In the regular monitoring of CIB and CLICO since 2004 (when insurance supervision was transferred from the Ministry of Finance), the central bank consistently focused on these weaknesses but were ‘stymied by the inevitable challenge of change and by inadequacies in the legislative framework which do not give the [central bank] the authority to demand these changes’. In other words (and I do not know if this is local politics at play or something else), the official institutions had to tolerate a bad situation and hope that the **** did not hit the fan. So look for a mad scramble now to get laws changed--yes, the horse has bolted.


What financial people call 'contagion risks'--i.e., the spread of the problems--are of course feared, knowing that financial difficulties in an institution as big as the CL Financial Group could have on the entire financial system of Trinidad and Tobago and indeed in the entire Caribbean region. The central bank spelt out that:

* The Group controls over (TT$100/US$16) billion of assets in at least 28 companies located throughout the region and the world.
* The Group's financial interests cover several industry sectors including banking and financial services, energy, real estate and manufacturing and distribution. The four largest financial institutions in the Group manage assets of over TT$38/US$6 billion, over 25 percent of the country's GDP.
* In addition to CLICO, among the Group's holdings is the British American Insurance Company Limited, one of the main insurance companies in the Eastern Caribbean.

The bail-out strategy now involves:

* The transfer of all the third-party assets and liabilities on the books of CIB and CMMB to First Citizens Bank. These liabilities will be matched by resources from the sale of CIB's holdings of certain high quality assets. The central bank will provide short term liquidity as needed to ensure that these liabilities are serviced. following the execution of these transactions, CIB's banking license will be revoked.
* CLICO has a sizable Statutory Fund deficit. CL Financial has agreed to divest additional assets to help fund this deficit. The Trinidad and Togabo government has committed to provide any additional funding that is needed by CLICO.
* Government funding will be provided in exchange for collateral and an equity interest in CLICO. It will also act as a catalyst for implementing a change in the current business model and corporate governance structure of CLICO. The intention will be to return CLICO to its original moorings.

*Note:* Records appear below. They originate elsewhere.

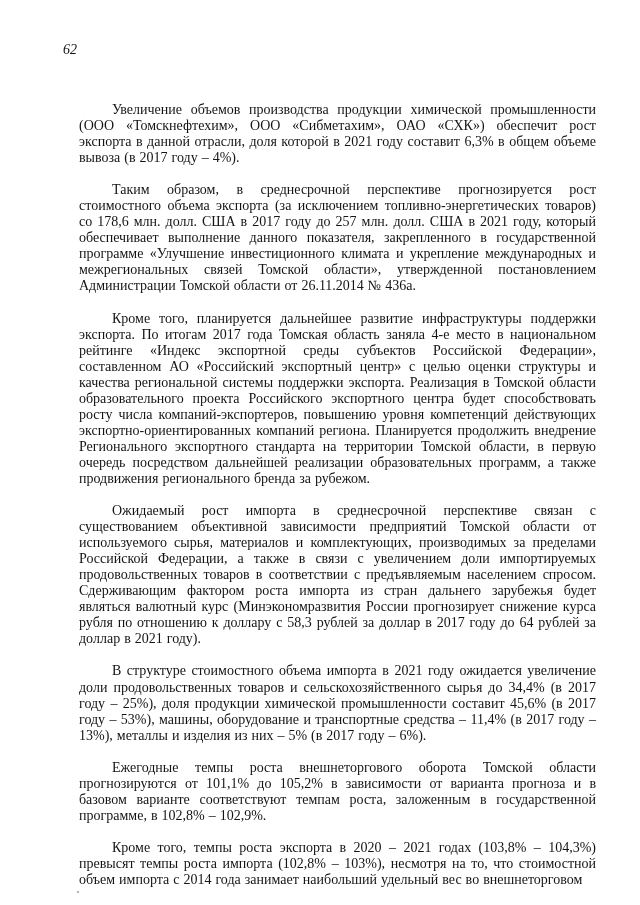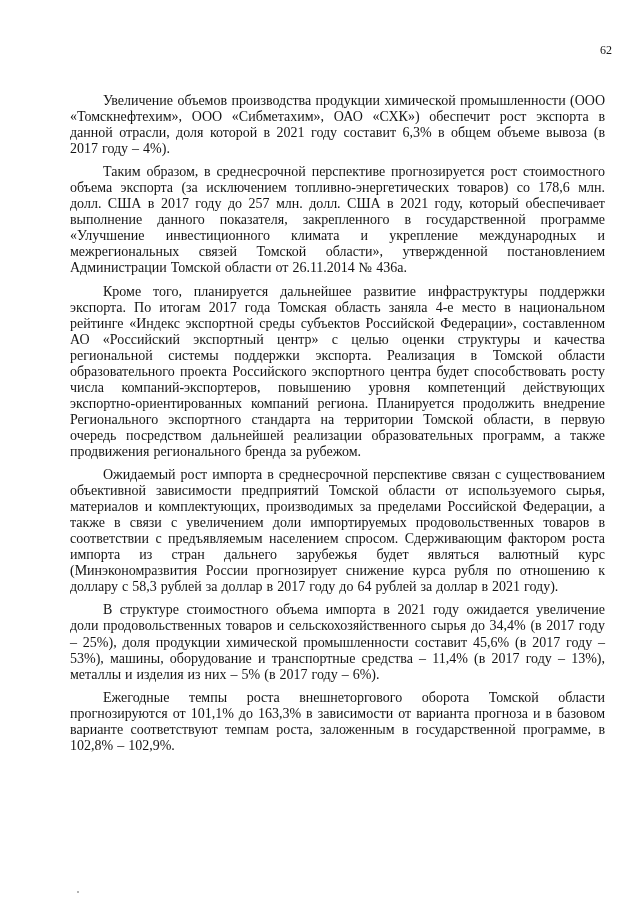--- a/index.html
+++ b/index.html
@@ -14,32 +14,33 @@
     background: #ffffff;
     overflow: hidden;
     font-family: "Liberation Serif", serif;
     color: #141414;
   }
   .pagenum {
     position: absolute;
     top: 42px;
     left: 63px;
     width: 549px;
-    text-align: right;
-    font-size: 12px;
+    text-align: left;
+    font-size: 14px;
     line-height: 16px;
+    font-style: italic;
   }
   .content {
     position: absolute;
     top: 86px;
     left: 63px;
     width: 549px;
   }
   .content p {
-    margin: 7px;
+    margin: 16px;
     padding: 0;
     font-size: 14px;
     line-height: 16.05px;
     text-indent: 33px;
     text-align: justify;
     text-align-last: left;
     hyphens: none;
     word-spacing: 0.5px;
   }
   .speck {
@@ -57,17 +58,18 @@
 
 <div class="page">
   <div class="pagenum">62</div>
 
   <div class="content">
     <p>Увеличение объемов производства продукции химической промышленности (ООО «Томскнефтехим», ООО «Сибметахим», ОАО «СХК») обеспечит рост экспорта в данной отрасли, доля которой в 2021 году составит 6,3% в общем объеме вывоза (в 2017 году – 4%).</p>
     <p>Таким образом, в среднесрочной перспективе прогнозируется рост стоимостного объема экспорта (за исключением топливно-энергетических товаров) со 178,6 млн. долл. США в 2017 году до 257 млн. долл. США в 2021 году, который обеспечивает выполнение данного показателя, закрепленного в государственной программе «Улучшение инвестиционного климата и укрепление международных и межрегиональных связей Томской области», утвержденной постановлением Администрации Томской области от 26.11.2014 № 436а.</p>
     <p>Кроме того, планируется дальнейшее развитие инфраструктуры поддержки экспорта. По итогам 2017 года Томская область заняла 4-е место в национальном рейтинге «Индекс экспортной среды субъектов Российской Федерации», составленном АО «Российский экспортный центр» с целью оценки структуры и качества региональной системы поддержки экспорта. Реализация в Томской области образовательного проекта Российского экспортного центра будет способствовать росту числа компаний-экспортеров, повышению уровня компетенций действующих экспортно-ориентированных компаний региона. Планируется продолжить внедрение Регионального экспортного стандарта на территории Томской области, в первую очередь посредством дальнейшей реализации образовательных программ, а также продвижения регионального бренда за рубежом.</p>
     <p>Ожидаемый рост импорта в среднесрочной перспективе связан с существованием объективной зависимости предприятий Томской области от используемого сырья, материалов и комплектующих, производимых за пределами Российской Федерации, а также в связи с увеличением доли импортируемых продовольственных товаров в соответствии с предъявляемым населением спросом. Сдерживающим фактором роста импорта из стран дальнего зарубежья будет являться валютный курс (Минэкономразвития России прогнозирует снижение курса рубля по отношению к доллару с 58,3 рублей за доллар в 2017 году до 64 рублей за доллар в 2021 году).</p>
     <p>В структуре стоимостного объема импорта в 2021 году ожидается увеличение доли продовольственных товаров и сельскохозяйственного сырья до 34,4% (в 2017 году – 25%), доля продукции химической промышленности составит 45,6% (в 2017 году – 53%), машины, оборудование и транспортные средства – 11,4% (в 2017 году – 13%), металлы и изделия из них – 5% (в 2017 году – 6%).</p>
-    <p>Ежегодные темпы роста внешнеторгового оборота Томской области прогнозируются от 101,1% до 163,3% в зависимости от варианта прогноза и в базовом варианте соответствуют темпам роста, заложенным в государственной программе, в 102,8% – 102,9%.</p>
+    <p>Ежегодные темпы роста внешнеторгового оборота Томской области прогнозируются от 101,1% до 105,2% в зависимости от варианта прогноза и в базовом варианте соответствуют темпам роста, заложенным в государственной программе, в 102,8% – 102,9%.</p>
+    <p>Кроме того, темпы роста экспорта в 2020 – 2021 годах (103,8% – 104,3%) превысят темпы роста импорта (102,8% – 103%), несмотря на то, что стоимостной объем импорта с 2014 года занимает наибольший удельный вес во внешнеторговом</p>
   </div>
 
   <div class="speck"></div>
 </div>
 
 </body></html>

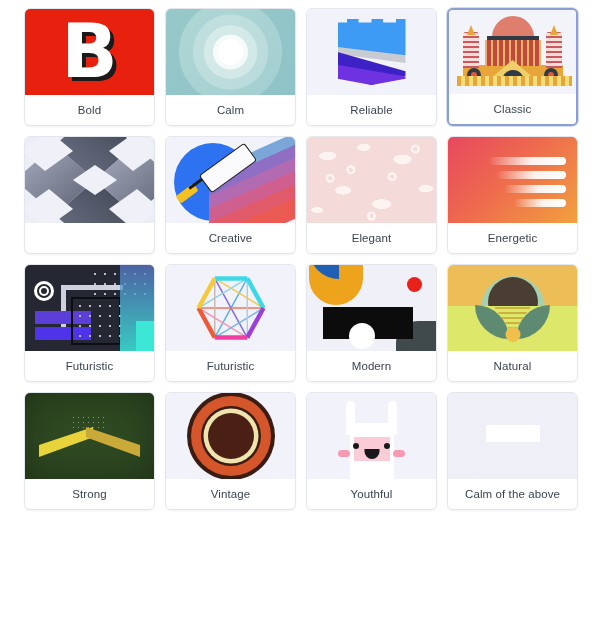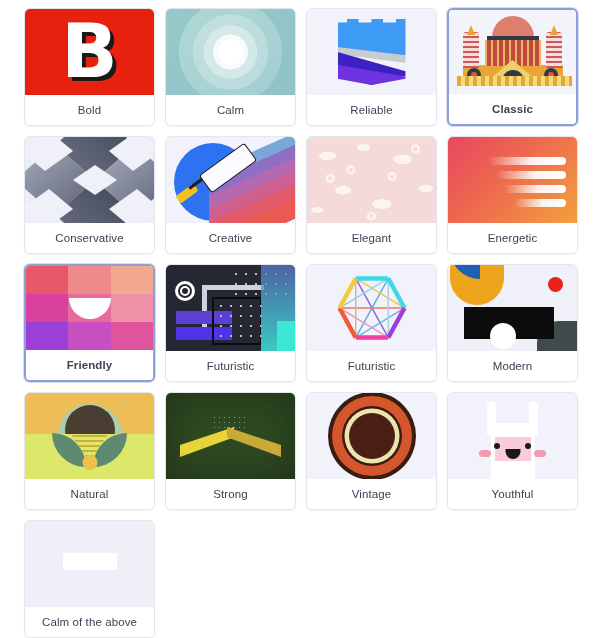--- a/index.html
+++ b/index.html
@@ -32,21 +32,20 @@
     border-radius: 6px;
     overflow: hidden;
     box-shadow: 0 1px 2px rgba(16,24,40,0.06);
     cursor: pointer;
     display: flex;
     flex-direction: column;
   }
   .card.selected {
     border: 2px solid #8c9fd4;
     box-shadow: 0 0 0 1px rgba(140,159,212,0.35);
-    font-weight: bold;
   }
 
   .thumb {
     position: relative;
     width: 100%;
     height: 86px;
     background: #f2f3fa;
     overflow: hidden;
     flex: none;
   }
@@ -348,21 +347,20 @@
         <polygon points="30,8 70,43 110,8 70,-27" fill="url(#cg2)"></polygon>
         <polygon points="30,78 70,43 110,78 70,113" fill="url(#cg2)"></polygon>
         <polygon points="70,43 110,8 150,43 110,78" fill="url(#cg1)"></polygon>
         <polygon points="-4,14 24,-6 48,14 20,34" fill="#f0f1f8"></polygon>
         <polygon points="84,14 112,-6 136,14 108,34" fill="#f0f1f8"></polygon>
         <polygon points="-4,72 24,52 48,72 20,92" fill="#f0f1f8"></polygon>
         <polygon points="84,72 112,52 136,72 108,92" fill="#f0f1f8"></polygon>
         <polygon points="48,43 70,28 92,43 70,58" fill="#f0f1f8"></polygon>
       </svg>
     </div>
-    <div class="label">Conservative</div>
   </div>
 
   <div class="card">
     <div class="thumb t-creative">
       <div class="cr-circ"></div>
       <div class="cr-stripes"></div>
       <div class="cr-grip"></div>
       <div class="cr-handle"></div>
       <div class="cr-roller"></div>
     </div>
@@ -377,37 +375,20 @@
   <div class="card">
     <div class="thumb t-energetic">
       <div class="en-bar en-b1"></div>
       <div class="en-bar en-b2"></div>
       <div class="en-bar en-b3"></div>
       <div class="en-bar en-b4"></div>
     </div>
     <div class="label">Energetic</div>
   </div>
 
-  <div class="card selected">
-    <div class="thumb t-friendly">
-      <div class="fr-grid">
-        <div style="background:#e8566a"></div>
-          <div style="background:#ef8a8a"></div>
-          <div style="background:#f2a98f"></div>
-        <div style="background:#d8429c"></div>
-          <div style="background:#e86a9a"></div>
-          <div style="background:#ef8fa8"></div>
-        <div style="background:#9b3fd8"></div>
-          <div style="background:#c84fc0"></div>
-          <div style="background:#e0549e"></div>
-      </div>
-      <div class="fr-bowl"></div>
-    </div>
-    <div class="label">Friendly</div>
-  </div>
 
   <div class="card">
     <div class="thumb t-futuristic">
       <div class="fu-path"></div>
       <div class="fu-path2"></div>
       <div class="fu-dots"></div>
       <div class="fu-p1"></div>
       <div class="fu-p2"></div>
       <div class="fu-box"></div>
       <div class="fu-dots2"></div>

Getting through the financial inside language, a big financial group in Trinidad looks like it ran out of cash and needed to be bailed out. The central bank and government have agreed to do that, and give money as needed; in return the government has essentially nationalised CLICO's operations in Trinidad. They have also boosted the position of the largest bank in the country, which is also government-owned.

The first concern in Barbados went toward whether CLICO's operations in Barbados would be adversely affected and if so, how and when. The initial words from local financial officials were that people should 'stay calm', but as Barbados' PM said:

"Barbadians would be extremely concerned as it would be difficult to conceive that CLICO Barbados and CLICO Trinidad are not inextricably bound. Those with investments in CLICO's financial institutions are therefore justifiably concerned."

His real fears were clear:

"It is not in the interest of depositors or our country for there to be panic. Such panic would reverberate through our financial system and compromise our ability to ride out this situation and the global economic challenges. It is in the interest of all Barbadians for calm thinking and normalcy in our financial sector."

It's really hard to convince skeptics, by definition. The key to convincing people is credibility, not content. People ask immediately, "Does this make sense? What are we not being told? How many times have we heard this? All we have had in the past is lies."

As a former central banker and economist in an international organization, I know that a major problem faced by those responsible for policies is credibility. In the face of skepticism, well-founded or not, how believable you are is often more important than what you really say or do.

There is no knowing how convincing the statements and proposed actions are until they get tested. This Monday morning, for example, will there be long lines at the local banks with people seeking to withdraw their money? Someone said to me yesterday afternoon that they believe this would happen because, when asked on a radio call-in program if there were enough cash reserves to cover deposits, the answer given by an official (correctly) was 'no'. Most people do not understand the differences between commercial banks, investment banks, and insurance companies, for example. CLICO is involved in all of these activities. People have bank deposits and want to feel that they are safe. That 'no' may be wrongly interpreted as meaning that the deposits cannot be covered, and people run to be the first to withdraw. The attempts to explain that no bank in the world usually carries enough cash to cover all deposits, or that investment banks do not usually get their resources from deposits but from lenders, or that insurance companies have different obligations in terms of what liabilities they have to cover and how, will all fall on partially deaf ears and minds that do not understand. Gut instinct may take over, and fleeing is easy.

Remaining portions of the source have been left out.